Она повернула голову. Рядом сидел светловолосый молодой человек в синей куртке, легковатой, пожалуй, для русской зимы. В одной руке он держал черный «Sagem» и протягивал его Алёне.
– S’il vous plaоt! – сказал он и улыбнулся всем своим красивым, точеным, румяным и белокожим, хищно-горбоносым лицом. А потом еще крепче прижал другую руку к боку Алёны.

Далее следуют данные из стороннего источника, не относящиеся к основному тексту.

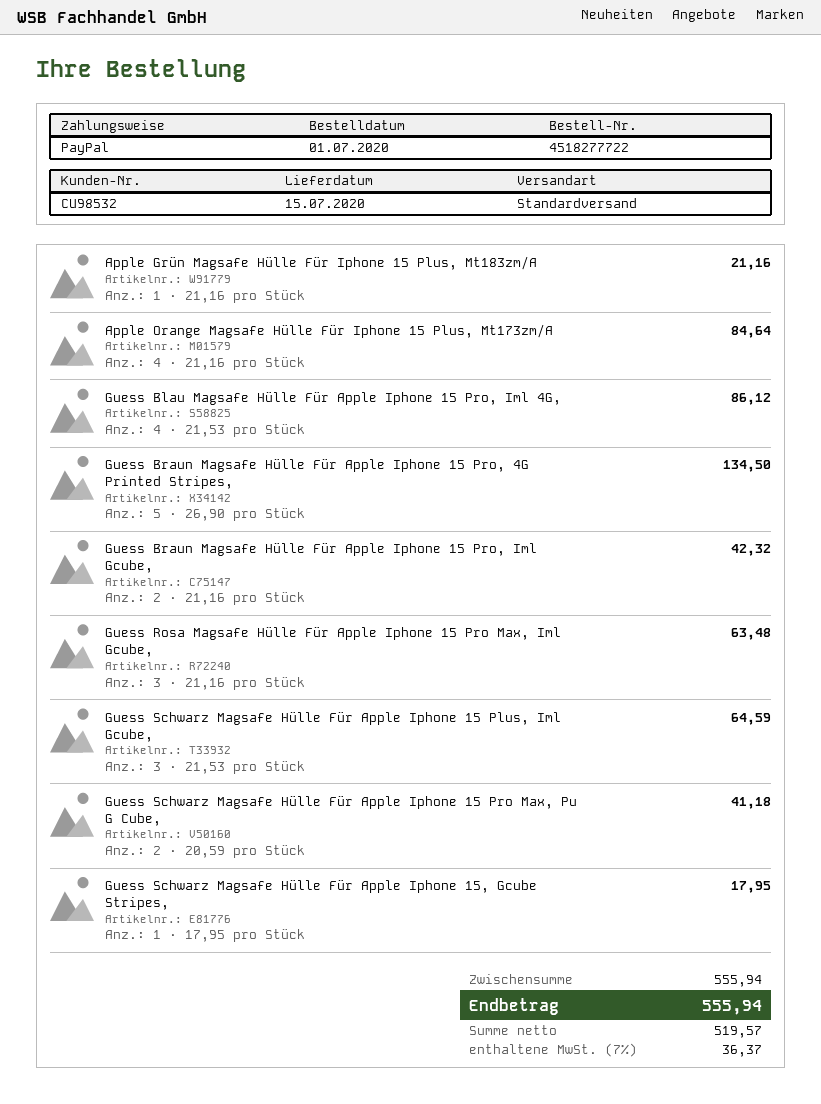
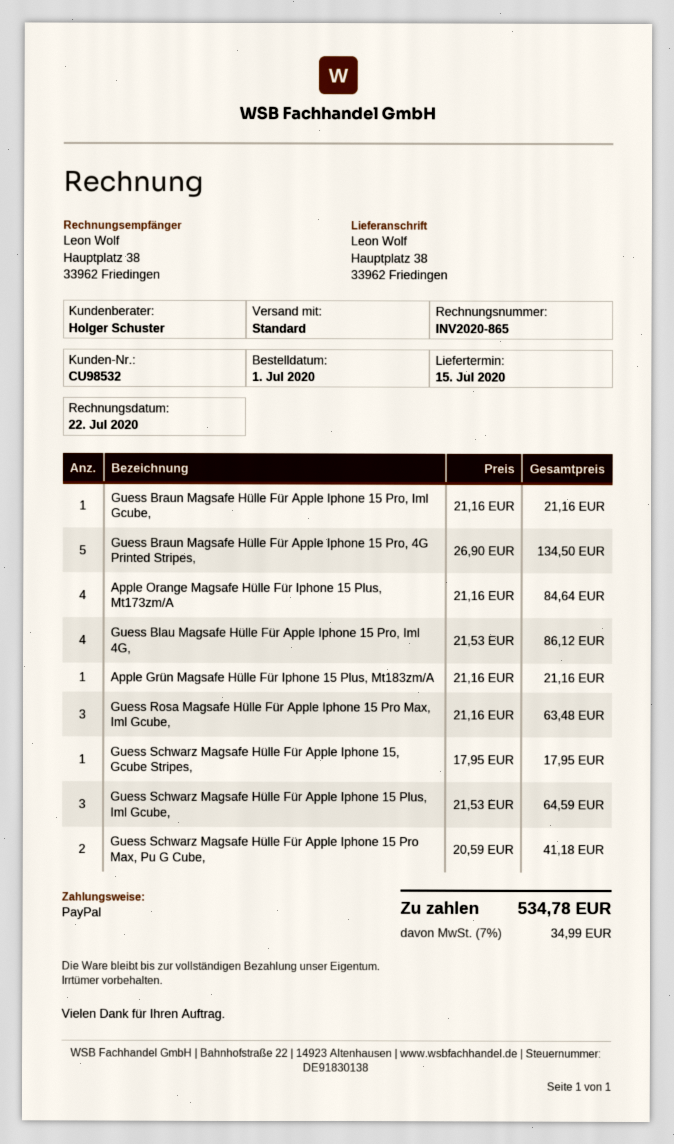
Guess Braun Magsafe Hülle Für Apple Iphone 15 Pro, Iml Gcube,: 2 x 21.16 = 42.32 -> 1 x 21.16 = 21.16
tax: 7% = 36.37 -> 7% = 34.99
total: 555.94 -> 534.78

Больно. Смертельно больно.
1789 год
– Прочти-ка это, Петруша.
– Да как же, Иван Матвеевич… Ваше послание… Посольское секретное донесение… к его сиятельству князю Безбородко…
– Читай, говорю!
– Извольте. «Революция во Франции свершилась, и королевская власть уничтожена. Восстание города Парижа, к которому умы, казалось, были подготовлены, разразилось на другой день после отъезда г-на Неккера. В следующие дни оно продолжало разрастаться, как вы, ваше сиятельство, увидите из прилагаемого «Журнала» о происходившем здесь с субботы до пятницы; к нему я беру на себя смелость присоединить несколько печатных изданий, во всех подробностях излагающих событие, которого Европа никак не ожидала. Это восстание сопровождалось убийствами, вызывающими содрогание; обстоятельства, при которых они были совершены, доказывают невинность нескольких жертв.
Жестокость и зверство французского народа проявились при всех этих событиях в тех же чертах, как и в Варфоломеевскую ночь, о которой мы еще до сих пор с ужасом читаем, с тою только разницей, что в настоящее время вместо религиозного фанатизма умы охвачены политическим энтузиазмом, порожденным войною и революцией в Америке.
Если бы король отказался подчиниться требованиям Постоянного муниципального комитета, народ, по всей вероятности, сверг бы его; таким образом, этот добрый государь, не желающий никому зла, был поставлен в жестокую необходимость сдаться на милость бунтовщиков, тем более что французская гвардия его подло покинула и он совсем не мог полагаться на войска, сосредоточенные вокруг Парижа и Версаля.
Всякое внешнее сообщение прервано с понедельника для всех, независимо от их звания, и буржуазная гвардия у застав довела строгость при обысках до того, что раздевала лиц обоего пола, как выходивших из города, так и входивших в него.